Haskell : matrix sorting much slower than vector sorting

Question

I have to sort the lines of large integer matrices in Haskell and I started benchmarking with random data. I found that Haskell is 3 times slower than C++.

Because of the randomness, I expect line comparison to always terminate at the first column (which should have no duplicates). So I narrowed the matrix to a single column implemented as a Vector (Unboxed.Vector Int) and compared its sorting to a usual Vector Int.

Vector Int sorts as fast as C++ (good news !), but again, the column matrix is 3 times slower. Do you have an idea why ? Please find the code below.

import qualified Data.Vector.Unboxed as UV(Vector, fromList)
import qualified Data.Vector as V(Vector, fromList, modify)
import Criterion.Main(env, bench, nf, defaultMain)
import System.Random(randomIO)
import qualified Data.Vector.Algorithms.Intro as Alg(sort)

randomVector :: Int -> IO (V.Vector Int)
randomVector count = V.fromList <$> mapM (\_ -> randomIO) [1..count]

randomVVector :: Int -> IO (V.Vector (UV.Vector Int))
randomVVector count = V.fromList <$> mapM (\_ -> do
                                               x <- randomIO
                                               return $ UV.fromList [x]) [1..count]

benchSort :: IO ()
benchSort = do
  let bVVect = env (randomVVector 300000) $ bench "sortVVector" . nf (V.modify Alg.sort)
      bVect = env (randomVector 300000) $ bench "sortVector" . nf (V.modify Alg.sort)
  defaultMain [bVect, bVVect]

main = benchSort

Answer 1

As Edward Kmett as explained to me, the Haskell version has one extra layer of indirection.
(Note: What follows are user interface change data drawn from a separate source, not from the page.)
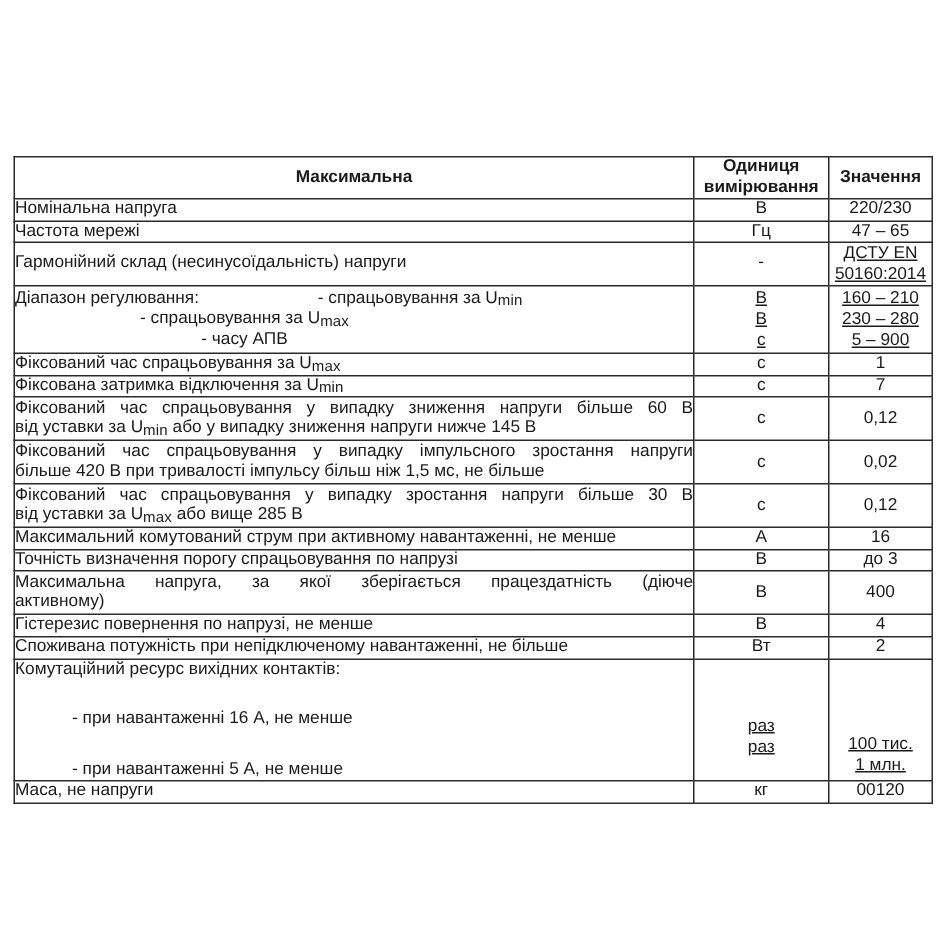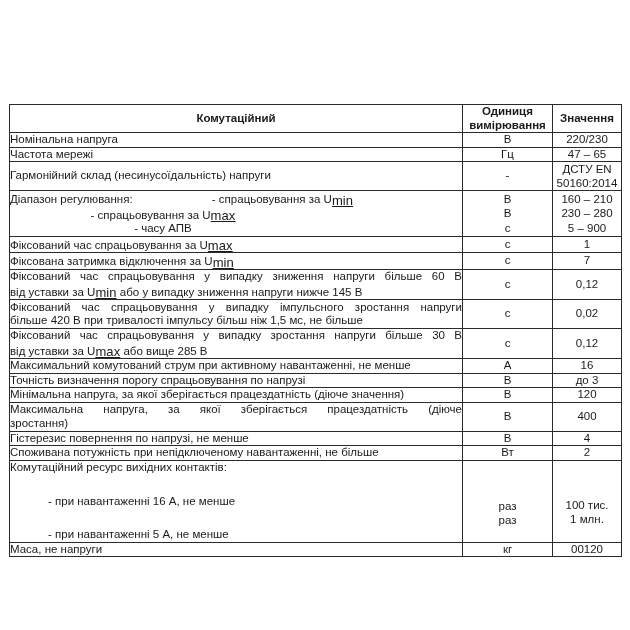--- a/index.html
+++ b/index.html
@@ -102,7 +102,7 @@
     </colgroup>
     <thead>
       <tr>
-        <th>Комутаційний</th>
+        <th>Максимальна</th>
         <th>
           <span class="rowline">Одиниця</span>
           <span class="rowline">вимірювання</span>

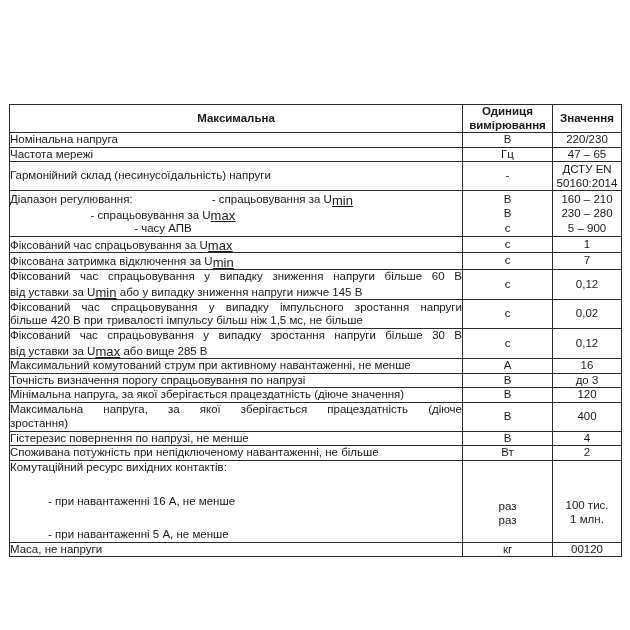--- a/index.html
+++ b/index.html
@@ -86,7 +86,7 @@
   .leadlabel { display: inline-block; }
 
   .multi-line-cell { padding-top: 2px; padding-bottom: 2px; }
-  .val-stack .rowline { line-height: 1.22; }
+  .val-stack .rowline { line-height: 1.22; text-decoration: underline; }
 
   .nowrap { white-space: nowrap; }
 </style>

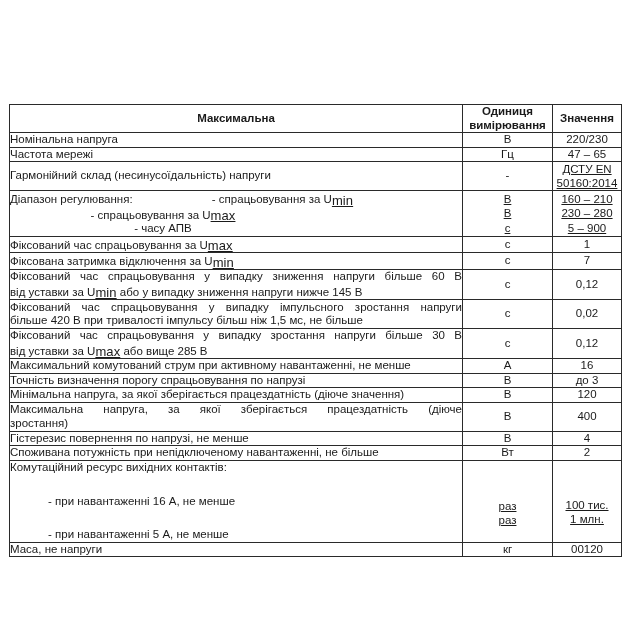--- a/index.html
+++ b/index.html
@@ -64,12 +64,11 @@
 
   .rowline { display: block; }
   .sub {
-    font-size: 13px;
+    font-size: 10px;
     vertical-align: baseline;
     position: relative;
     top: 1.5px;
     letter-spacing: 0.1px;
-    text-decoration: underline;
   }
 
   

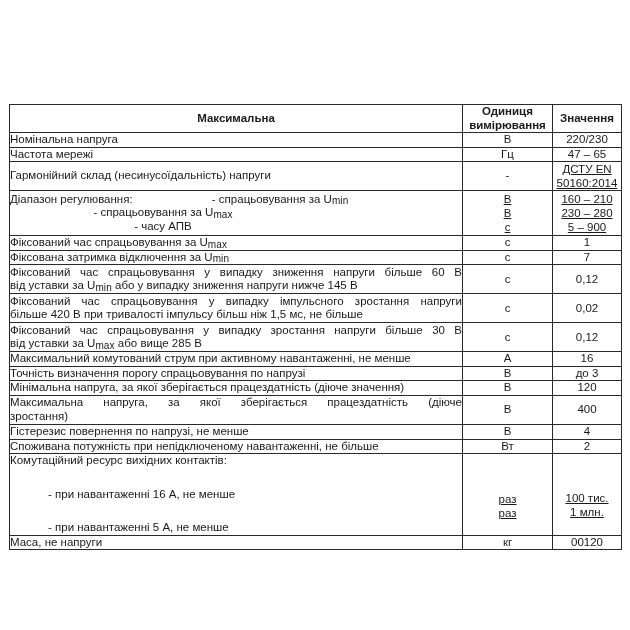--- a/index.html
+++ b/index.html
@@ -204,11 +204,6 @@
         <td class="value">до 3</td>
       </tr>
 
-      <tr>
-        <td class="name">Мінімальна напруга, за якої зберігається працездатність (діюче значення)</td>
-        <td class="unit">В</td>
-        <td class="value">120</td>
-      </tr>
 
       <tr style="height:29px">
         <td class="name multi-line-cell">

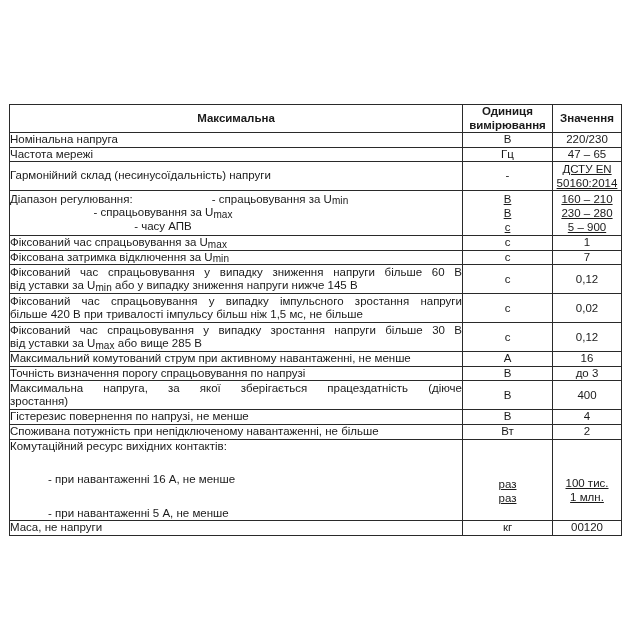--- a/index.html
+++ b/index.html
@@ -208,7 +208,7 @@
       <tr style="height:29px">
         <td class="name multi-line-cell">
           <span class="rowline" style="text-align:justify;text-align-last:justify">Максимальна напруга, за якої зберігається працездатність (діюче</span>
-          <span class="rowline">зростання)</span>
+          <span class="rowline">активному)</span>
         </td>
         <td class="unit">В</td>
         <td class="value">400</td>

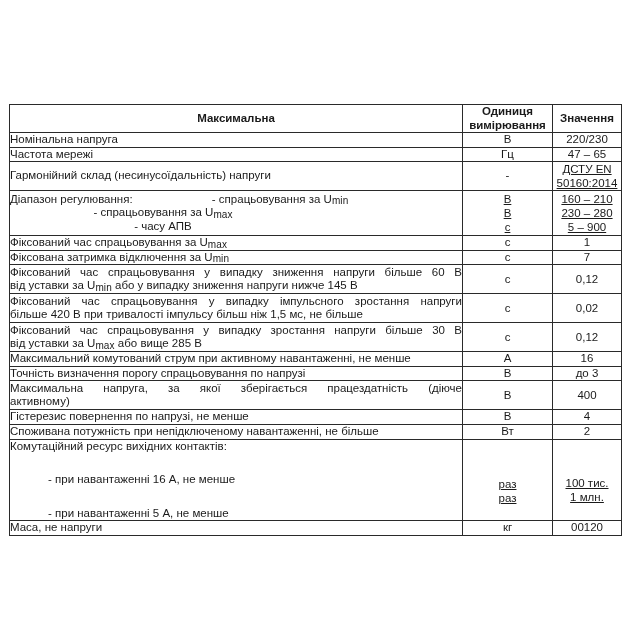--- a/index.html
+++ b/index.html
@@ -236,7 +236,7 @@
           <span class="rowline">раз</span>
           <span class="rowline">раз</span>
         </td>
-        <td class="value val-stack" style="vertical-align:bottom;padding-bottom:16px">
+        <td class="value val-stack" style="vertical-align:bottom;padding-bottom:3px">
           <span class="rowline">100 тис.</span>
           <span class="rowline">1 млн.</span>
         </td>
A UV.Vector looks something like

data Vector a = Vector !Int !Int ByteArray#

So each entry in your vector of vectors is actually a pointer to a record holding slice indices and a pointer to an array of bytes. This is an extra indirection that the C++ code doesn't have. The solution is to use an ArrayArray#, which is an array of direct pointers to byte arrays or to further ArrayArray#s. If you need vector, you'll have to figure out what to do about the slicing machinery. Another option is to switch to primitive, which offers simpler arrays.

Answer 2

Following dfeuer's advice, implementing a vector of vectors as an ArrayArray# is 4 times faster than Vector (Unboxed.Vector Int) and only 40% slower than sorting a c++ std::vector<std::vector<int> > :

import Control.Monad.Primitive
import Data.Primitive.ByteArray
import qualified Data.Vector.Generic.Mutable.Base as GM(MVector(..))
import GHC.Prim

data MutableArrayArray s a = MutableArrayArray (MutableArrayArray# s)

instance GM.MVector MutableArrayArray ByteArray where
  {-# INLINE basicLength #-}
  basicLength (MutableArrayArray marr) = I# (sizeofMutableArrayArray# marr)

  {-# INLINE basicUnsafeRead #-}
  basicUnsafeRead (MutableArrayArray marr) (I# i) = primitive $ \s -> case readByteArrayArray# marr i s of
    (# s1, bar #) -> (# s1, ByteArray bar #)

  {-# INLINE basicUnsafeWrite #-}
  basicUnsafeWrite (MutableArrayArray marr) (I# i) (ByteArray bar) = primitive $ \s ->
    (# writeByteArrayArray# marr i bar s, () #)

For example, sorting a matrix of integers will then use

sortIntArrays :: ByteArray -> ByteArray -> Ordering
sortIntArrays x y = let h1 = indexByteArray x 0 :: Int
                        h2 = indexByteArray y 0 :: Int in
                    compare h1 h2